Er erzählte, wie das passiert war. Und Dr. Norden horchte auf, als er den Jungen genau schilderte.
»Andrea wird sich schrecklich aufregen. Sie erwartet nämlich ein Baby. Der Gynäkologe hat gesagt, daß sie an einer Schwangerschaftspsychose leidet. Sie denkt nur dauernd daran, daß Sonjas Kind tot geboren wurde. Sonja ist die Schwester von meiner Frau, müssen Sie wissen. Ich muß fit sein, wenn ich heimkomme. Sie regt sich schon auf, wenn ich nicht pünktlich bin.«
Dr. Norden wußte genug über werdende Mütter, aber er wußte auch, daß dieser Patient sich in einem kritischen Zustand befand.
»Darf ich Ihren Namen erfahren?« fragte er freundlich, um wenigstens festzustellen, wieweit er noch ansprechbar war.
»Helmut Sommer, dreißig Jahre alt, Architekt. Ich habe eine Baustelle in der Nähe und damit genug Sorgen. Und nun muß mir das passieren.«
»Das Haus vom Direktor Rogner etwa?« fragte Daniel Norden beiläufig.
»Ganz recht. Sie kennen ihn?«
»Ja, recht gut.«
»Er hat sich aufgeregt, weil es ein paar Tage länger dauern wird, aber meine Frau ist mir jetzt wichtiger«, sagte Helmut Sommer. »Blut kann sie schon gar nicht sehen.«
»Sie wird nichts sehen. Die Wunde ist geklammert. Ich lege Ihnen einen Verband an und bringe Sie dann heim. Selbst fahren dürfen Sie jetzt nicht. Die Spritze wirkt noch nach.«
»Sie sind aber sehr nett«, sagte Helmut Sommer.
»Ich habe die Verantwortung«, erwiderte Dr. Norden. »Loni, rufen Sie bitte meine Frau an, daß ich später komme.«
*
»Kann man mit Herrn Rogner nicht vernünftig reden?« fragte Dr. Norden, als sie unterwegs waren. »Auf ein paar Tage dürfte es doch nicht ankommen.«
»Aber er muß sein Haus räumen. Das hatte er nur gemietet. Ich verstehe ihn ja«, sagte Helmut Sommer. »Es wäre auch alles fertig, wenn der Bichler nicht krank geworden wäre.«
»Er ist aber sehr krank«, sagte Dr. Norden. »Auch ein Patient von mir. Doch jetzt denken wir mal lieber an Ihre Frau. Im wievielten Monat ist sie denn?«
»Im siebenten, und der soll besonders kritisch sein. Ich habe schreckliche Angst um sie, Herr Doktor. Sie ist so sensibel, und Sonja trägt auch nicht zu ihrem Wohlbefinden bei. Ich verstehe ja, daß eine Frau ängstlich ist, wenn sie mal ein Kind verloren hat.«
Zum Glück war es noch verhältnismäßig gut ausgegangen. Dr. Norden ahnte, wer der Übeltäter war, nämlich ausgerechnet Achim Rogner. Aber müßte Helmut Sommer den nicht eigentlich kennen?

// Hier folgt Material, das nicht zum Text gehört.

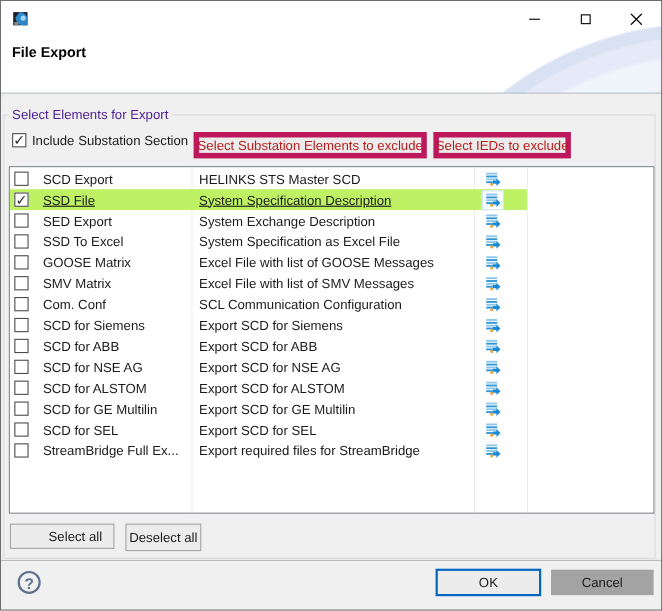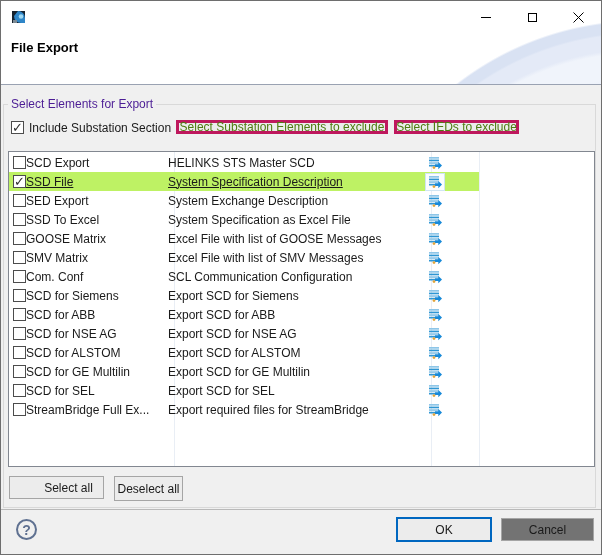--- a/index.html
+++ b/index.html
@@ -32,56 +32,56 @@
     border:1px solid #d9d9d9; }
   .group-label { position:absolute; left:4px; top:-8px; background:#f0f0f0; padding:0 3px;
     color:#4c1d95; white-space:nowrap; }
 
   .cb { width:13px; height:13px; background:#fff; border:1px solid #4c4c4c; position:relative; }
   .cb.checked::after { content:"\2713"; position:absolute; left:0px; top:-2px;
     font-size:13px; color:#2e2e2e; }
   .opt-cb { position:absolute; left:10px; top:31px; }
   .opt-label { position:absolute; left:28px; top:31px; line-height:14px; }
 
-  .push-btn { position:absolute; height:14px; background:#ececec; border:3px solid #be185d;
-    display:flex; align-items:center; justify-content:center; color:#4d7c0f; white-space:nowrap; }
+  .push-btn { position:absolute; height:24px; background:#ececec; border:5px solid #be185d;
+    display:flex; align-items:center; justify-content:center; color:#b91c1c; white-space:nowrap; }
   .btn-excl-sub { left:175px; top:30px; width:212px; }
   .btn-excl-ied { left:393px; top:30px; width:125px; }
 
   
   .etable { position:absolute; left:7px; top:61px; width:587px; height:316px;
     background:#fff; border:1px solid #828790; overflow:hidden; }
   .colsep { position:absolute; top:0; bottom:0; width:1px; background:#e9eef5; }
   .colsep.c1 { left:165px; } .colsep.c2 { left:422px; } .colsep.c3 { left:470px; }
   .rows { position:absolute; left:0; top:1px; width:585px; }
   .trow { position:relative; width:470px; height:19px; display:flex; align-items:center; }
   .trow.selected { background:#bef264;text-decoration:underline; }
   .trow .cb { margin-left:4px; flex:none; }
-  .cell-name { flex:none; width:135px; white-space:nowrap; overflow:hidden; }
+  .cell-name { flex:none; width:135px; margin-left:13px; white-space:nowrap; overflow:hidden; }
   .cell-desc { flex:none; width:250px; padding-left:7px; white-space:nowrap; overflow:hidden; }
   .cell-icon { flex:none; width:48px; display:flex; align-items:center; justify-content:center; }
   .icon-box { width:20px; height:18px; display:flex; align-items:center; justify-content:center;
     border:1px solid transparent; }
   .trow.selected .icon-box { background:#fbfdfe; border-color:#cfe5f3; }
 
   .btn-select-all  { left:8px;  top:386px; width:95px; height:23px;padding-left:24px; }
   .btn-deselect-all{ left:113px; top:386px; width:69px; height:25px; }
   .btn-select-all, .btn-deselect-all { position:absolute; background:#ececec;
     border:1px solid #a5a5a5; display:flex; align-items:center; justify-content:center; }
 
   
   .buttonbar { position:absolute; left:0; bottom:0; width:600px; height:45px;
     background:#f0f0f0; border-top:1px solid #b9b9b9; }
   .help-btn { position:absolute; left:15px; top:9px; width:21px; height:21px; border-radius:50%;
     border:2px solid #5f7191; color:#5f7191; display:flex; align-items:center; justify-content:center;
     font-size:14px; font-weight:bold; }
   .btn-ok { position:absolute; left:395px; top:7px; width:96px; height:25px;
     background:#ececec; border:2px solid #0067c0; display:flex; align-items:center; justify-content:center; }
   .btn-cancel { position:absolute; left:500px; top:8px; width:93px; height:23px;
-    background:#737373; border:1px solid #a5a5a5; display:flex; align-items:center; justify-content:center; }
+    background:#a3a3a3; border:1px solid #a5a5a5; display:flex; align-items:center; justify-content:center; }
 </style>
 </head>
 <body>
 
 <div class="window">
 
   <div class="header">
     <span class="app-icon">
       <svg width="16" height="16" viewBox="0 0 16 16">
         <rect x="1" y="2" width="13" height="12" fill="#16222e"></rect>

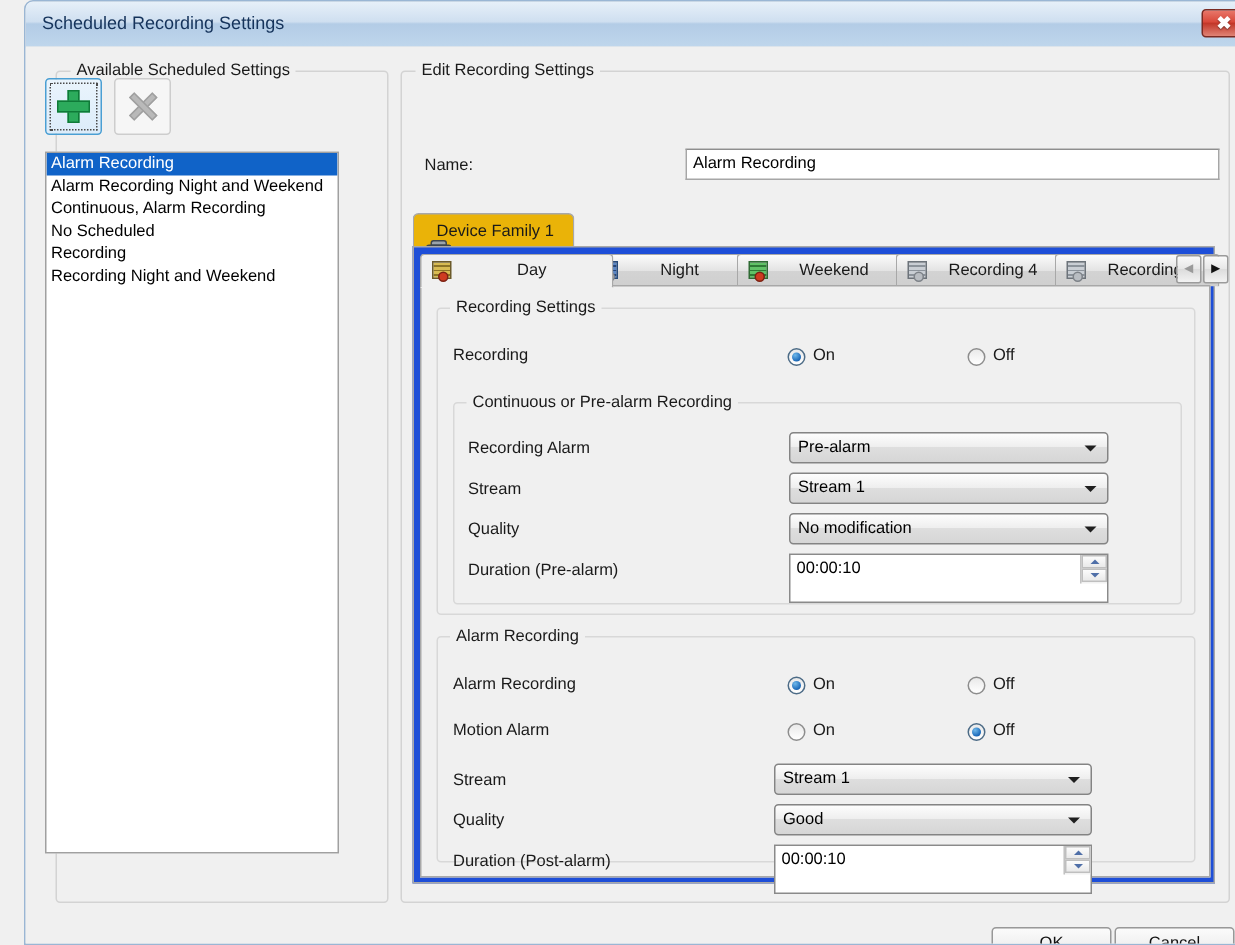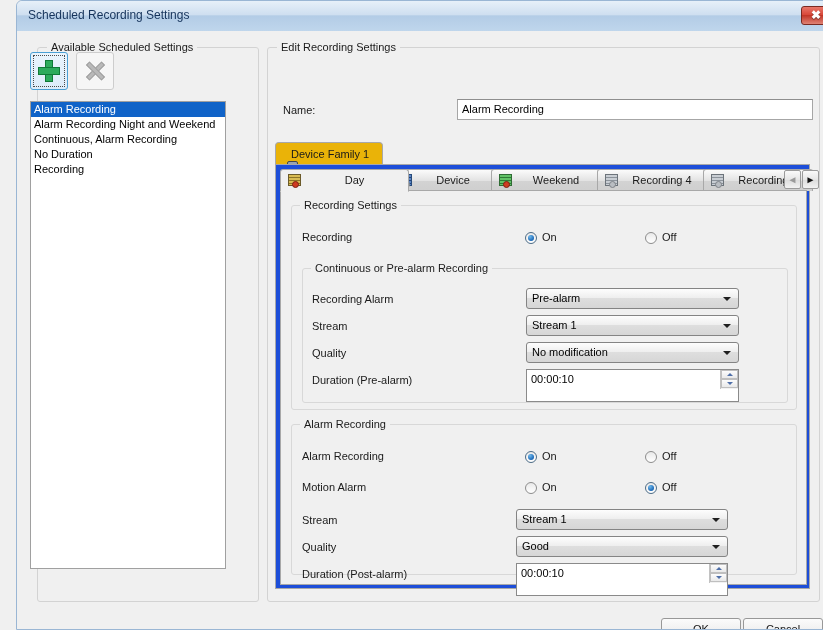--- a/index.html
+++ b/index.html
@@ -547,22 +547,23 @@
       <div class="plus-icon"></div>
     </div>
     <div class="tool-btn" id="btn-delete">
       <div class="x-icon"></div>
     </div>
 
     <div id="listbox">
       <div class="list-item selected">Alarm Recording</div>
       <div class="list-item">Alarm Recording Night and Weekend</div>
       <div class="list-item">Continuous, Alarm Recording</div>
-      <div class="list-item">No Duration</div>
+      <div class="list-item">No Scheduled</div>
       <div class="list-item">Recording</div>
+      <div class="list-item">Recording Night and Weekend</div>
     </div>
 
     <div class="groupbox" id="gb-edit">
       <div class="gb-title">Edit Recording Settings</div>
     </div>
 
     <div id="name-label" class="field-label">Name:</div>
     <div id="name-input" placeholder="">Alarm Recording</div>
 
     <div id="outer-tabstrip">
@@ -583,21 +584,21 @@
           <span class="itab-ico">
             <span class="sched-icon"><span class="stack"></span><span class="dot"></span></span>
           </span>
           <span class="itab-label">Day</span>
         </div>
 
         <div class="inner-tab" style="left:111px; width:104px;">
           <span class="itab-ico">
             <span class="sched-icon gray"><span class="stack" style="border-color:#274a7a;background:repeating-linear-gradient(to bottom,#5b86c4 0px,#5b86c4 2px,#24457a 2px,#24457a 3px);"></span><span class="dot"></span></span>
           </span>
-          <span class="itab-label">Device</span>
+          <span class="itab-label">Night</span>
         </div>
 
         <div class="inner-tab" style="left:211px; width:110px;">
           <span class="itab-ico">
             <span class="sched-icon green"><span class="stack"></span><span class="dot"></span></span>
           </span>
           <span class="itab-label">Weekend</span>
         </div>
 
         <div class="inner-tab" style="left:317px; width:110px;">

Doch er konnte seinen Verdacht nicht so einfach äußern. Allerdings kam ihm eine Idee. Er konnte einen Umweg machen, vorbei an Rogners Haus.
»Sie könnten Herrn Rogner gleich sagen, was Ihnen für ein Mißgeschick passiert ist«, schlug er vor. »Wir können da mal kurz halten.«
»Sie sind zu nett, Herr Doktor«, sagte Helmut Sommer. »Ich kann Ihre Zeit doch nicht so lange in Anspruch nehmen.«
»Die paar Minuten machen nichts aus.« Daniel Norden hatte mit Achim Rogner auch noch ein Hühnchen zu rupfen, denn er hatte, auch mal wieder auf dem Fußweg fahrend, um ein Haar seinen kleinen Sohn Danny angefahren, als Fee mit ihm spazierenging.
Als sie vor dem Haus hielten, sah Helmut Sommer auch schon das Fahrrad, und er sah auch den Jungen mit dem langen hellblonden Haar und dem blauen Anorak.
»Da legst di nieder«, entfuhr es ihm. »Das ist doch das Bürscherl.« Und schon war er ausgestiegen und mit ein paar Schritten bei dem Missetäter. Dr. Norden wurde gleich gewahr, daß er den Jungen noch nicht kannte und ihn in keine Beziehung zu den Rogners brachte. Aber gerade das war gut, denn nun hatte Helmut Sommer keine Hemmungen.
Mit der gesunden Hand hatte er ihn am Arm gepackt, recht fest, so daß Achim ihm nicht entkommen konnte.
»Da hab’ ich dich ja erwischt, du Lauser«, sagte er
energisch. »Dir macht es wohl gar nichts aus, Leute über den Haufen zu fahren und einfach weiterzuradeln. Schau dir mal an, wie ich zugerichtet bin. Und jetzt sagst du mir deinen Namen.«
»Sag ich nicht«, erwiderte der Junge frech.